И слова эти цветами летят навстречу бескозыркам, пилоткам, непокрытым головам поющих.
А песня звучит, как никогда, может быть, не звучала, — назло неволе, назло ненавистному Бомбовозу!..
И уже не только в глазах у правофлангового, но и у других, едва заметно для тех, что стоят по обе стороны дороги, искрится горькая, гордая радость протеста и веры.
Правофланговый — запевала, и сильный голос его звенит задорно, как на свободе.
И самым прекрасным цветком из толпы летит прямо в сердце парня родное белорусское слово:
— Орел, Руневич! Молодец, Алесь!..
2
В этом многотысячном человечьем муравейнике пленные из польской армии чувствовали себя ветеранами.
Их пригнали сюда в сентябре прошлого года еще в цельты — брезентовые палатки на большом пустыре, только что обнесенном новенькой колючей проволокой, припасенной загодя и в достаточном количестве. Их руками построены эти кирпичные блоки на двести пятьдесят человек каждый, проложены и укатаны шлаком улицы, посажены деревца. Все — по заранее продуманному плану и, очевидно, надолго. Это они, те, кого сразу не отправили на работу в деревни, имения, на заводы, чуть не до самой весны, пока не построены были блоки, вдосталь испытали, как спится под хлопанье брезента в логове из перетертой соломы, когда частенько просыпаешься под снегом и греет тебя лишь собственное тепло да мизерный — только бы не умереть — казенный паек.

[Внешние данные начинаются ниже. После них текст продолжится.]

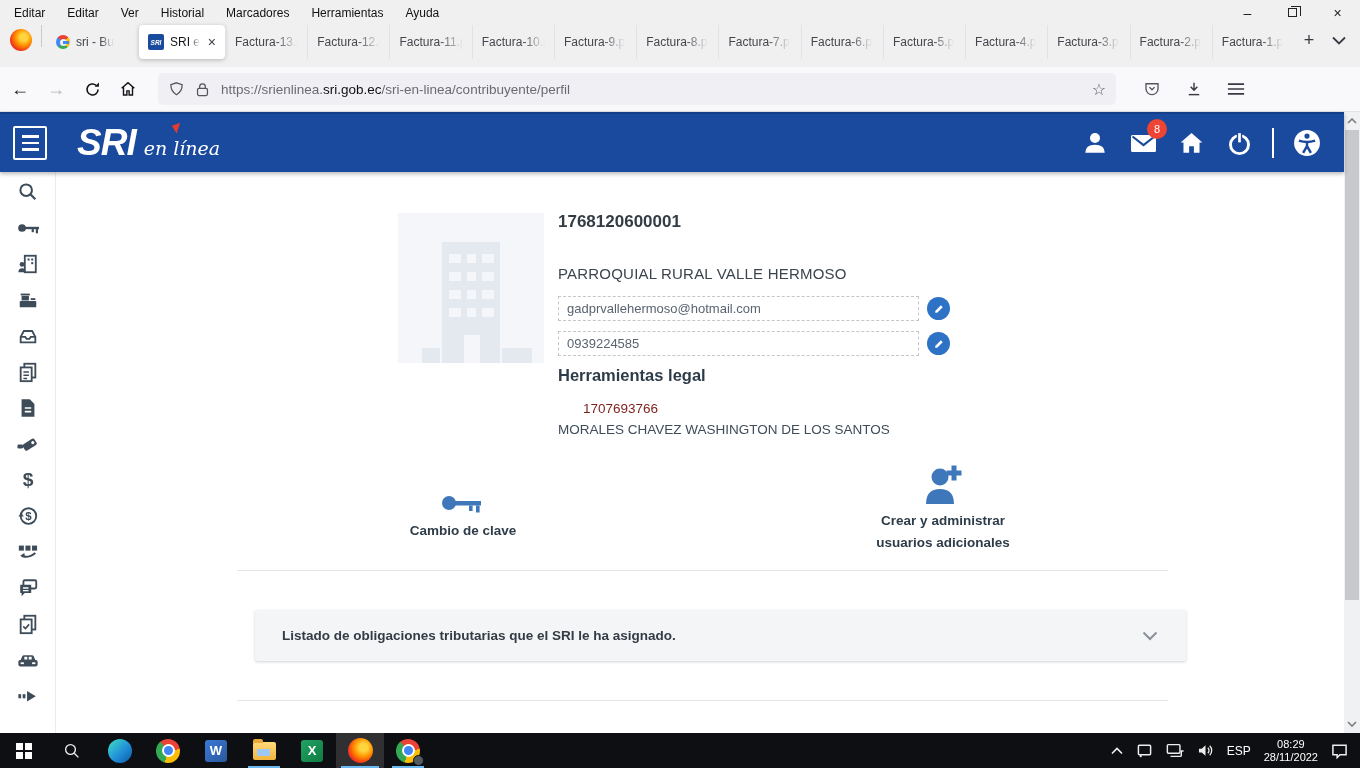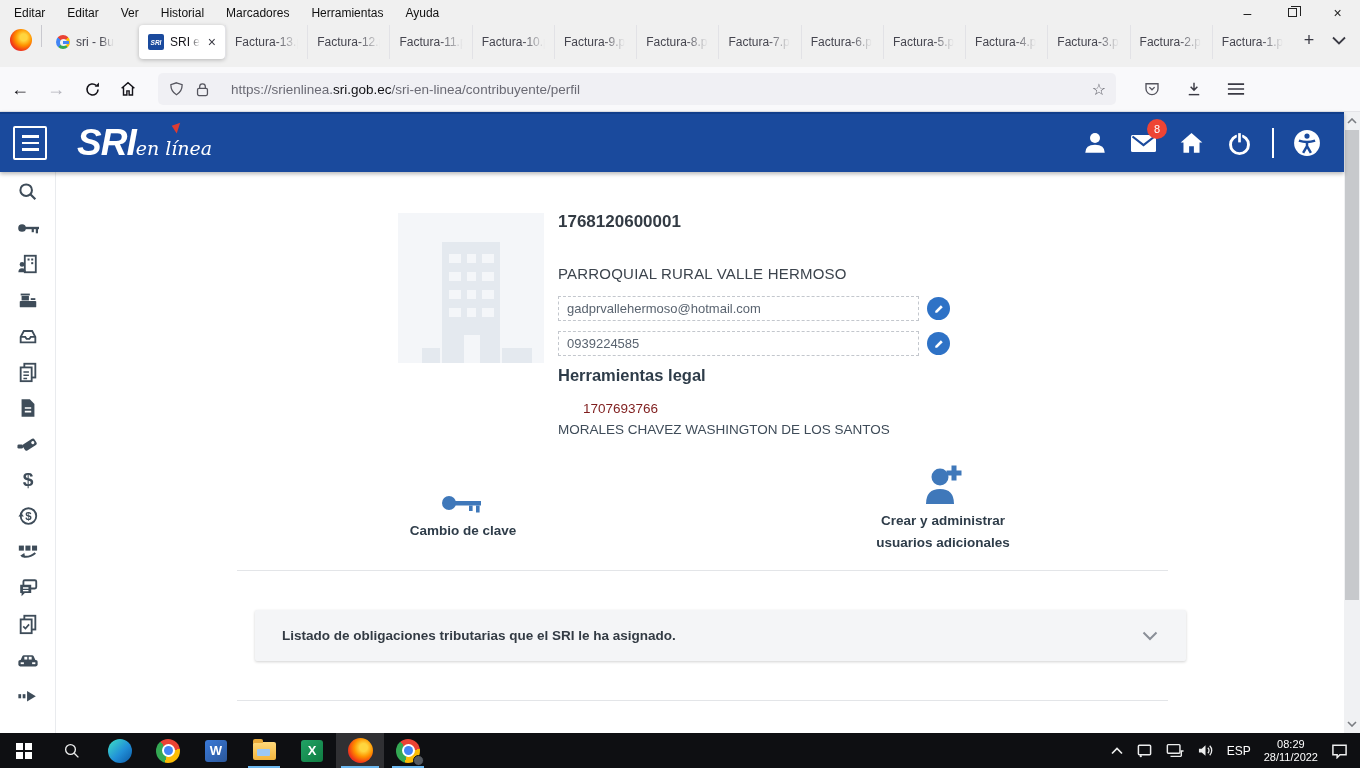"https://srienlinea.sri.gob.ec/sri-en-lin" .url-text { margin-left: 20px -> 10px }
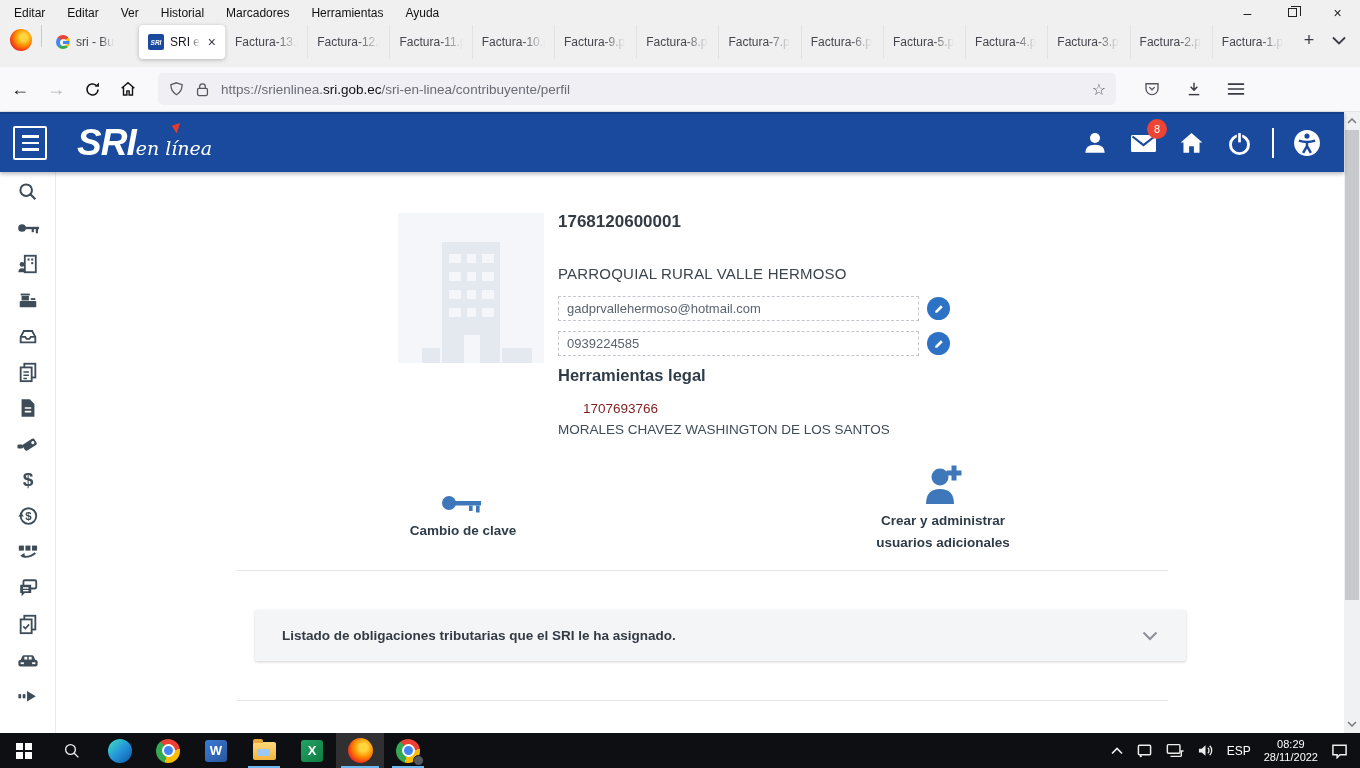"en línea" .sri-logo .script { margin-left: none -> 8px }
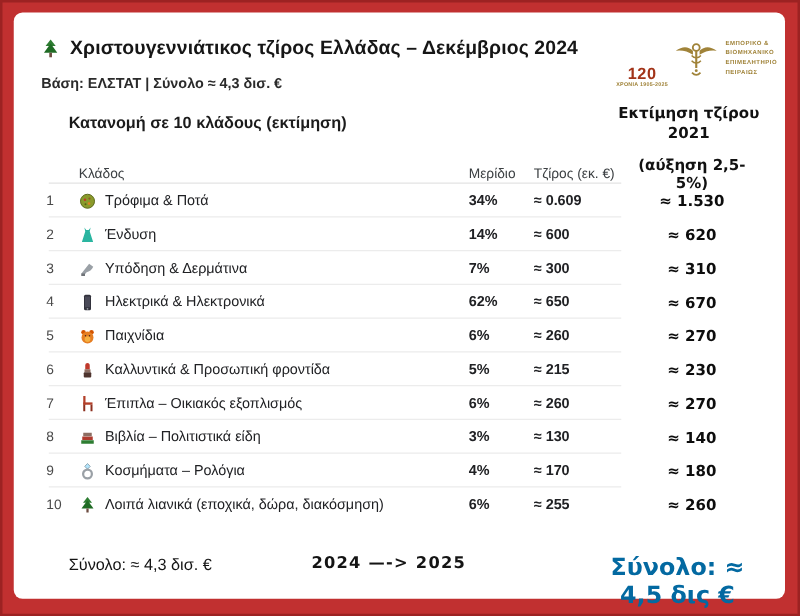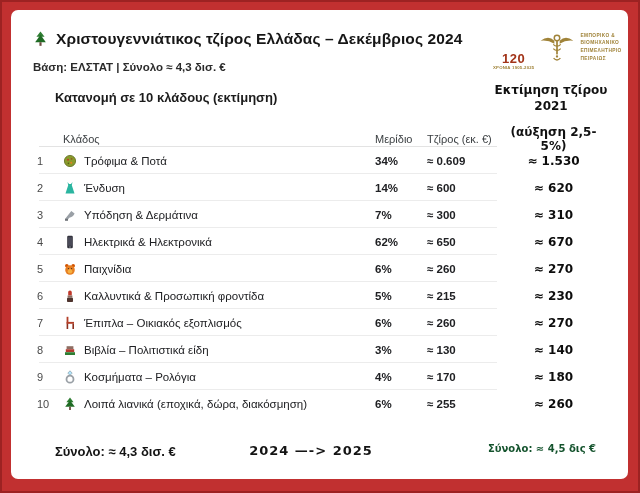"Σύνολο: ≈ 4,3 δισ. €" .footer-left { font-weight: 700 -> 400 }
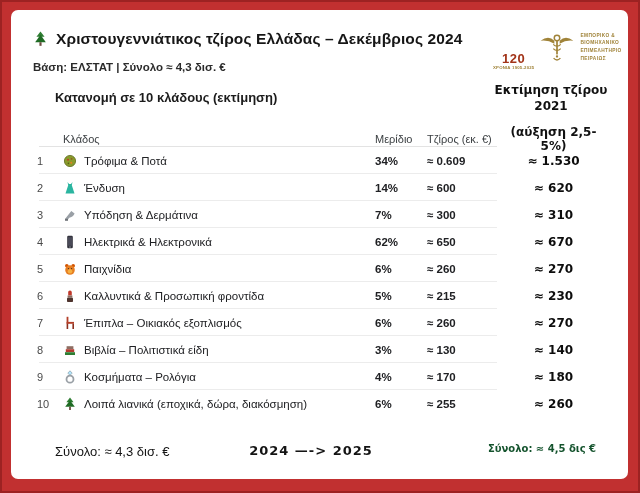"Σύνολο: ≈ 4,5 δις €" .footer-right { color: #14532d -> #0369a1; font-size: 10px -> 19px }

Сотни дней и ночей только и разговоров, только и дум было у поляков, что весна свое покажет, весна и Англия с Францией, что это вам, швабы, не Польшу окружить со всех сторон…
В апреле в лагерь пригнали человек тридцать английских моряков, взятых под Нарвиком; поляки встретили их с радостью.
Сыны Альбиона держались с врагом гордо. Зайдет в их барак какой-нибудь герр гауптман или лёйтнант, покуражится насчет того, что Энглянд скоро неминуемо будет капут, а потом, в знак арийского рыцарства, кинет на стол побежденным пачку или две сигарет. Так и лежат они, никто не прикоснется, хотя курева своего и нет. Даже когда их угощал кто-нибудь из пленных, англичане сперва спрашивали, не из немецких ли это рук. Правда, так было только поначалу, а все же — на зависть красиво.
Потом пригнали голландцев — серо-голубую армейскую толпу и темно-синих гвардейцев с белыми аксельбантами. Одни были на удивление обидно малодушны: всё ныли у кухни, наивно надеясь на добавку; чистенькие шнуры других красноречиво говорили о том, что земли они не касались. Голландцев лагерь встретил даже неприязненно.
Когда же вскоре по центральной улице в дальние, пустые блоки хлынула уже не сотенная, а многотысячная река французов, когда уже не только за узкими спинами цветных африканских вояк колыхались огромные мешки «трофеев», но и сами хозяева «непобедимой линии Мажино» шли подчас настолько забарахоленные, что какой-то гренадер — маленький, пузатый, важный, как академик, с чемоданом, привел за собой на поводу кормилицу козу, — ветеранов прорвало презрительным смехом и чуть ли не обвинением в предательстве:
«Досиделись, допились!..»
Не хуже, чем моряков-англичан, встречали бельгийцев, о мужестве которых с циничной «объективностью» гремело даже немецкое радио.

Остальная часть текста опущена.